Given entries:
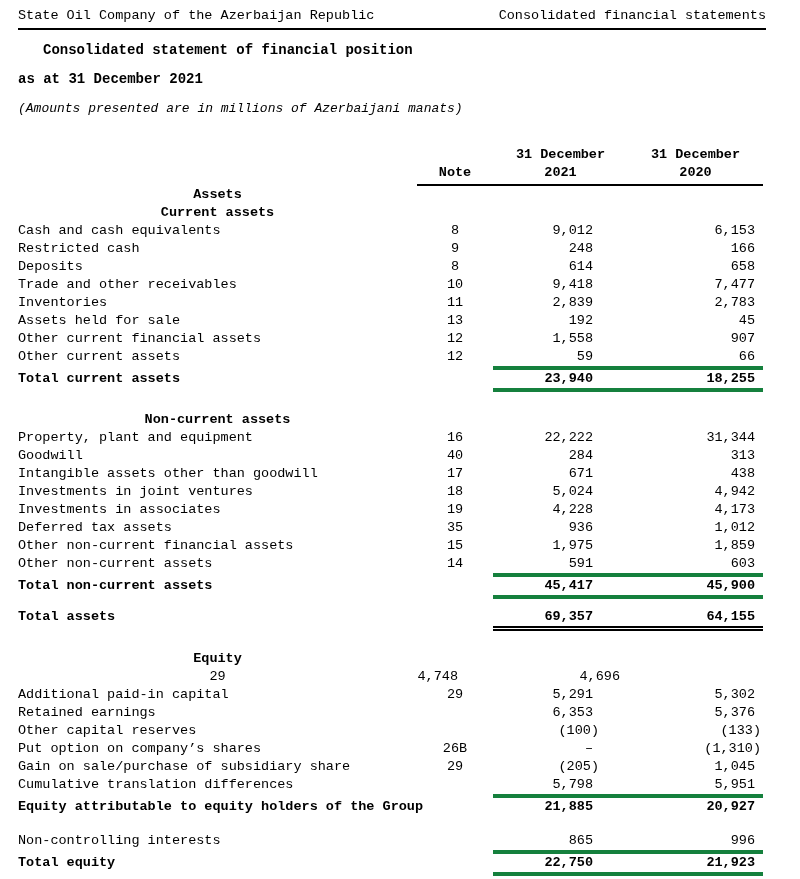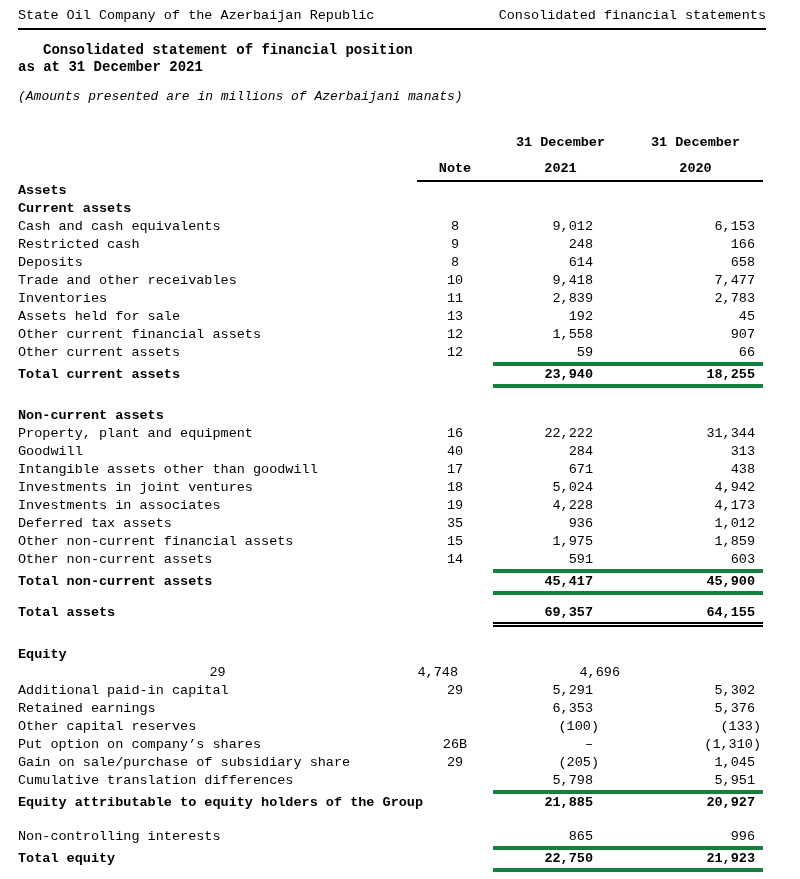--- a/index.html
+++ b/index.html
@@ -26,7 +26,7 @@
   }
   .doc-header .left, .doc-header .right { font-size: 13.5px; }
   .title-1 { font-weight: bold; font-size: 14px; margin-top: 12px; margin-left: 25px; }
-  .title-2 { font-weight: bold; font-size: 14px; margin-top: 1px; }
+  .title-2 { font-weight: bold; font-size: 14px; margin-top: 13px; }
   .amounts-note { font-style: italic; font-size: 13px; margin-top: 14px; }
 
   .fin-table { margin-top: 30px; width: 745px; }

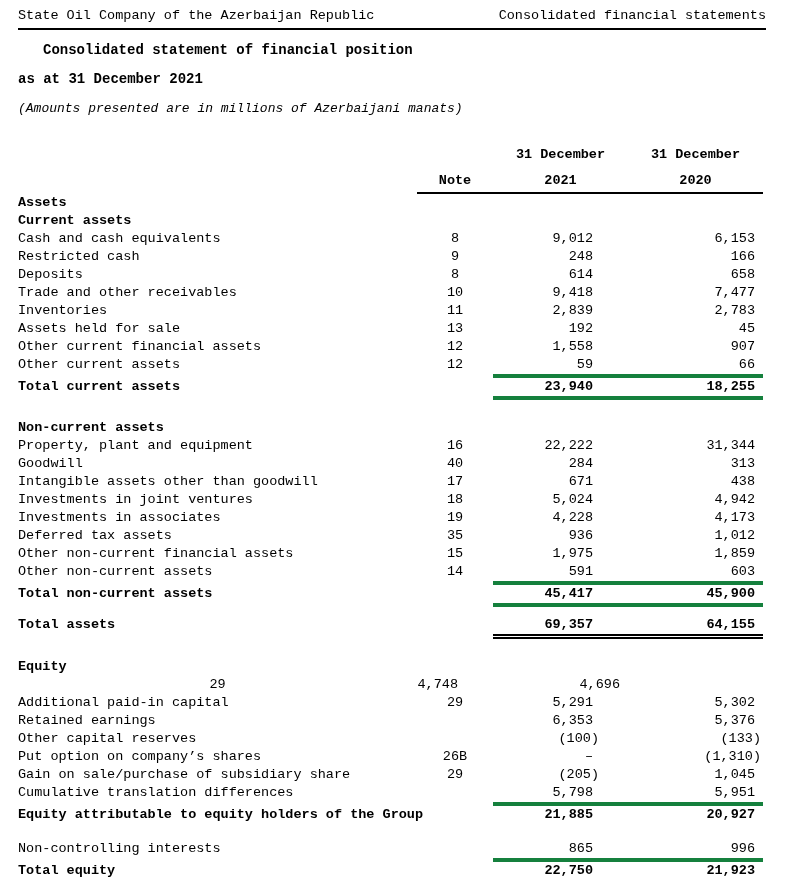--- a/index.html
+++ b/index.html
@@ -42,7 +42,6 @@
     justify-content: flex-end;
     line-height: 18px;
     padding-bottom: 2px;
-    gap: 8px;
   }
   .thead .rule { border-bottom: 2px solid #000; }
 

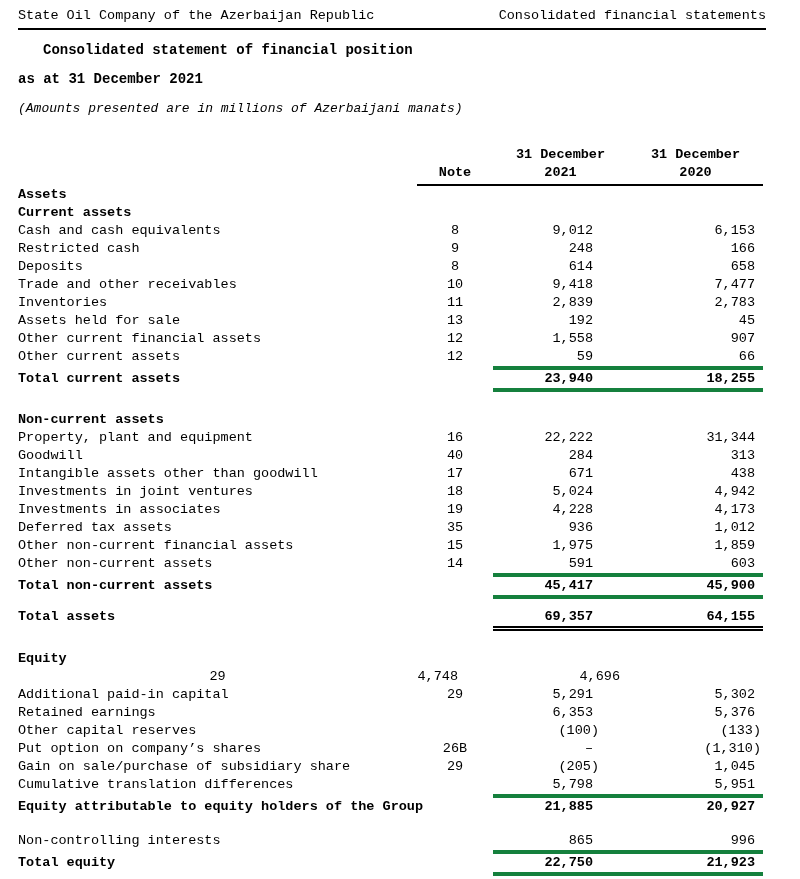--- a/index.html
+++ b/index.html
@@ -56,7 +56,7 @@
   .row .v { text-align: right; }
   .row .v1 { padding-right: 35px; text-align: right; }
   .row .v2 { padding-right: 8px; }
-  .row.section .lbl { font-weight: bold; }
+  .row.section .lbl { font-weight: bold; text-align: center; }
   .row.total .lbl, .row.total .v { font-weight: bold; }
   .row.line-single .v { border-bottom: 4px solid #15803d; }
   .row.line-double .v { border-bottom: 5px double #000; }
---
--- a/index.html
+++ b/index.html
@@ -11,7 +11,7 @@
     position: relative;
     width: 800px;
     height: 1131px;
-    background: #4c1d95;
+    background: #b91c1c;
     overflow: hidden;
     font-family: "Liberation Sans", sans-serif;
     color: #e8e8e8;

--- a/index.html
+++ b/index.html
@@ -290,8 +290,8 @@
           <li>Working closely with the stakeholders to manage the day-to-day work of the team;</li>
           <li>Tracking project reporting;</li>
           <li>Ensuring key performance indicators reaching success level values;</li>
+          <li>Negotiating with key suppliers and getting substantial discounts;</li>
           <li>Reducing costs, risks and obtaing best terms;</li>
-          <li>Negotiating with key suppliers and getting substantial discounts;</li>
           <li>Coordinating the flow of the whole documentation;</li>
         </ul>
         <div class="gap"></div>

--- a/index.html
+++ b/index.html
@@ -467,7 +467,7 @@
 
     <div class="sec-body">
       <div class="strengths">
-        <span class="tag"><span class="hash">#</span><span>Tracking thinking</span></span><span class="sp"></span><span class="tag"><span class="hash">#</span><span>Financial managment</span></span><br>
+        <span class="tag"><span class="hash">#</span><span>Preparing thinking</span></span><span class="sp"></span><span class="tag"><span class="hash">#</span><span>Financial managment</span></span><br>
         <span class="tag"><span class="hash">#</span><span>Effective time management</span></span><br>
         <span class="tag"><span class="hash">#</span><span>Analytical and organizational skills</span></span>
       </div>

Problem statement: Find the word "padding" in the records. Copy every line it appears in.

Solution for this task:
     padding-bottom: 2px;
   .row .v1 { padding-right: 35px; text-align: right; }
   .row .v2 { padding-right: 8px; }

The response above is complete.